The Mets, at least, did Koosman a huge favor when they traded him to Minnesota on Dec. 8, 1978 for Greg Fields and a player to be named later. That player, which the Mets received later that winter, turned out to be Jesse Orosco, who would go on to become the only other pitcher to be on the mound for New York when it won a World Series. He recorded the final out in 1986 when the Mets defeated the Red Sox.
Koosman said going from New York to Minnesota was “huge”. Being home, having less press with which to deal and a relaxed environment in which to pitch proved to be a panacea for everything that ailed him the previous two seasons. Koosman was 7-0 in his first eight starts and went 20-13 with a 3.38 ERA in 1979 to finish sixth in the American League Cy Young voting. He followed that up with a 16-13 season in 1980.
“That uniform [Minnesota] felt good,” Koosman said. “Playing for the team I grew up with in the early 60s, listening to every day, it was good to put that uniform on.”
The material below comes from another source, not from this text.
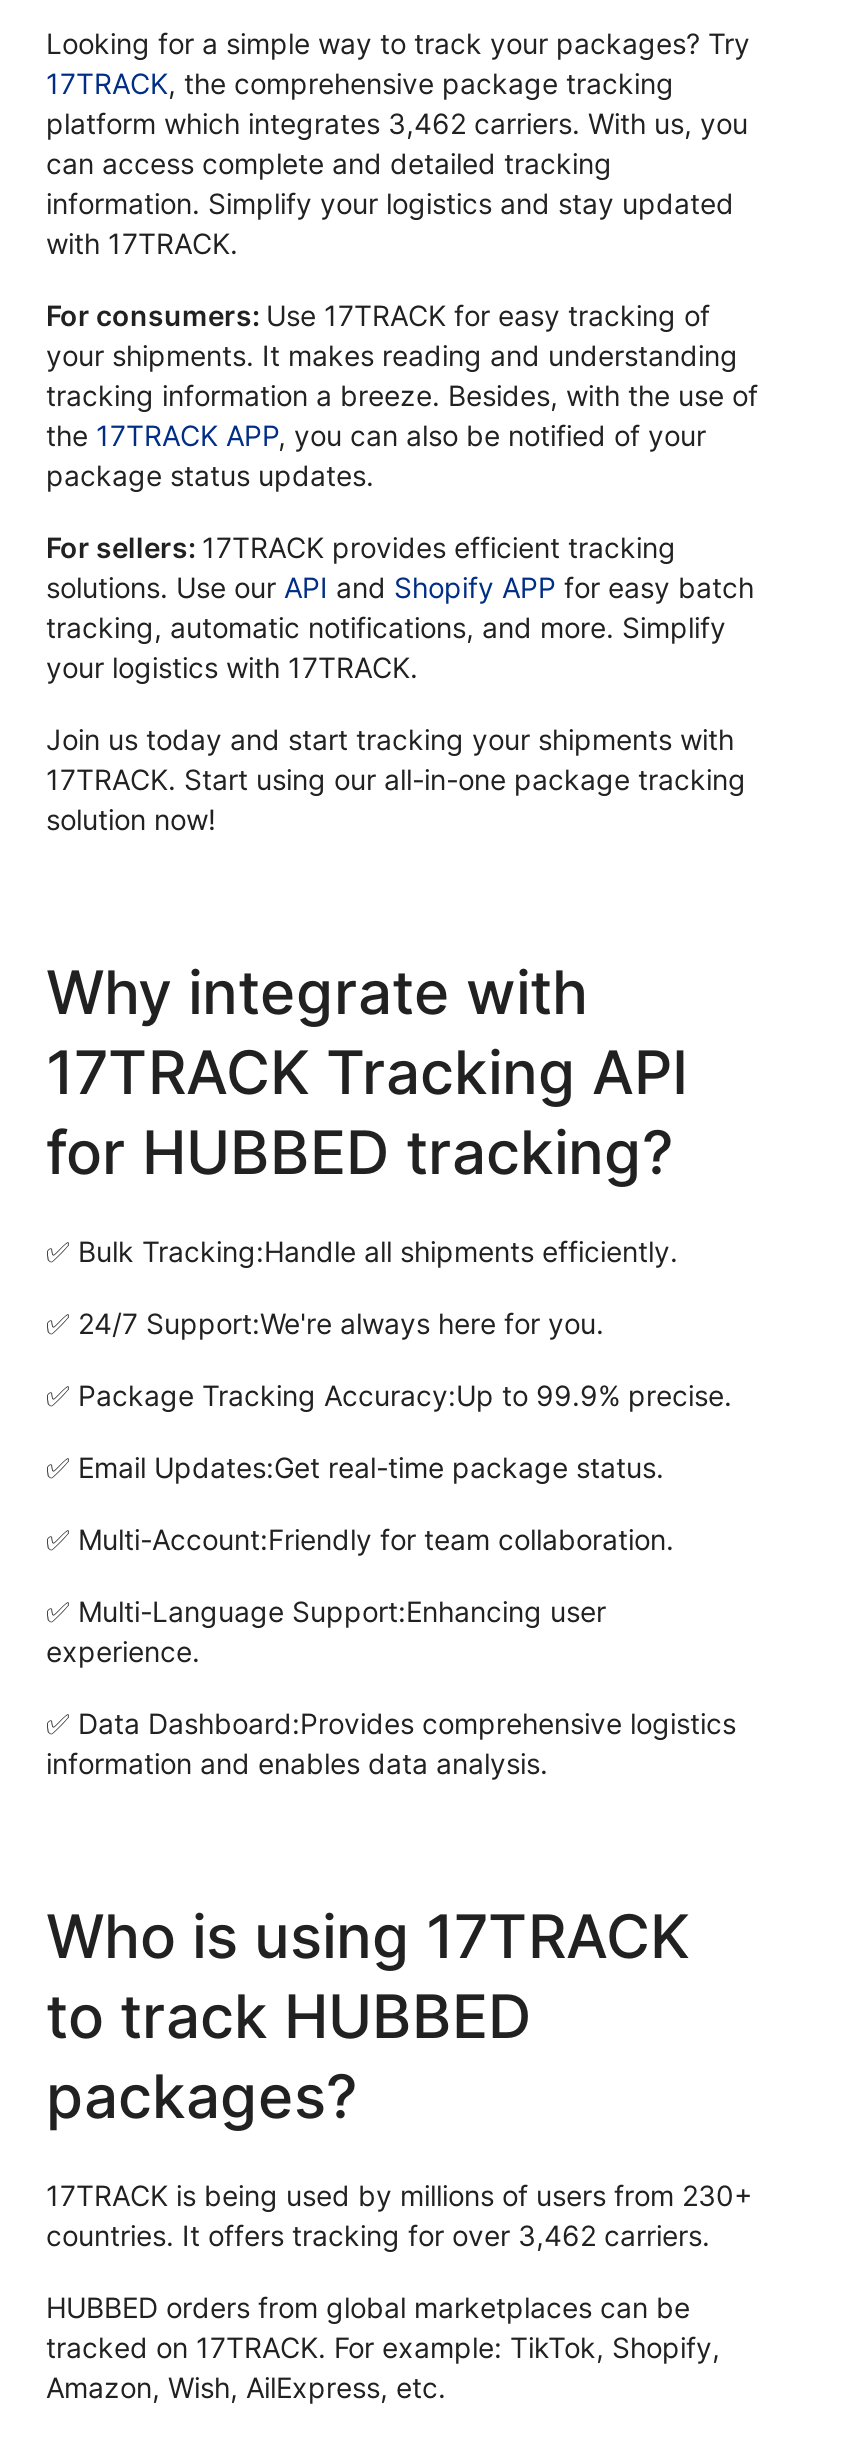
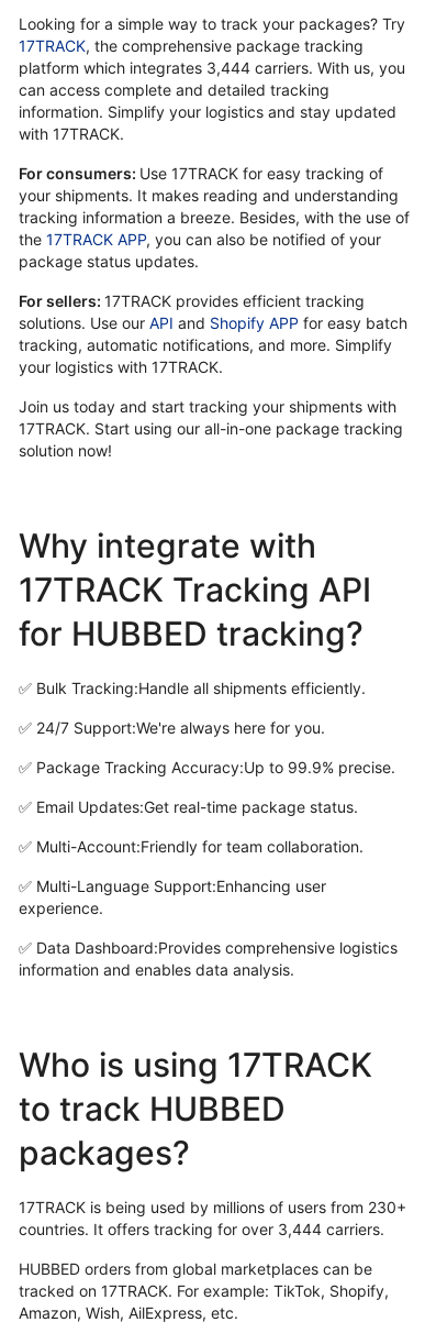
[46,107,748,141] platform which integrates 3,462 carriers. With us, you -> [19,59,405,77] platform which integrates 3,444 carriers. With us, you
[46,2219,710,2253] countries. It offers tracking for over 3,462 carriers. -> [19,1220,384,1239] countries. It offers tracking for over 3,444 carriers.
Koosman’s fortunes changed in 1981, though. He was 3-9 with a 4.20 ERA when Minnesota traded him to the White Sox on Aug. 30. He went 1-4 with a 3.33 ERA down the stretch for Chicago but would go 22-14 over the next two seasons in a split role between the pen and the rotation for the Sox, who traded him to the Phillies in the winter of 1984.
“I go to the White Sox and I’m used completely different again,” Koosman said. “I was starting and I was relieving and it was a whole different role so I wasn’t settled into one thing. I loved pitching in Chicago, though. I loved pitching on every team I was on.
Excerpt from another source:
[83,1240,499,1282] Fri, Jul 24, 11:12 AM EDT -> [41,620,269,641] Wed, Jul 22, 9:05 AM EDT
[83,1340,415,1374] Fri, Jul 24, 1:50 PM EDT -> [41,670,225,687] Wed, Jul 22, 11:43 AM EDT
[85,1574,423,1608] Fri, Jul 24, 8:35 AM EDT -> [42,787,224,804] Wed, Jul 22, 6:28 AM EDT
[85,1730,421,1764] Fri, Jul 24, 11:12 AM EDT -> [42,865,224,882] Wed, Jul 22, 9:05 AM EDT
“Then I get to Philly and that was another great trade. I was a Steve Carlton fan and I loved Mike Schmidt. They had a good club, it was a wonderful organization and I had a good time there.”
Koosman went 14-15 with a 3.25 ERA in 36 games [34 starts] for the Phils in 1984. He was 6-4 with a 4.62 ERA in 18 games in 1985 before a knee injury shut him down and forced him into retirement.
“I hurt my knee and that’s kind of what ended my career,” Koosman said. “The doctor told me if I kept pitching I’d be 80 percent crippled. After retiring, though, my knee was fine and I should have stayed in the game.”
Koosman doesn’t watch much baseball these days, preferring golf and football. He said he doesn’t have the patience to watch a baseball game any longer.
“I was a fast pitcher,” he said. “My games averaged 2:10, 2:15. Today you’re in the fourth or fifth inning at that point and it just wears you out. Everyone has gloves and guards they adjust and the pitchers take too long. It’s just slow all the way around in most games.”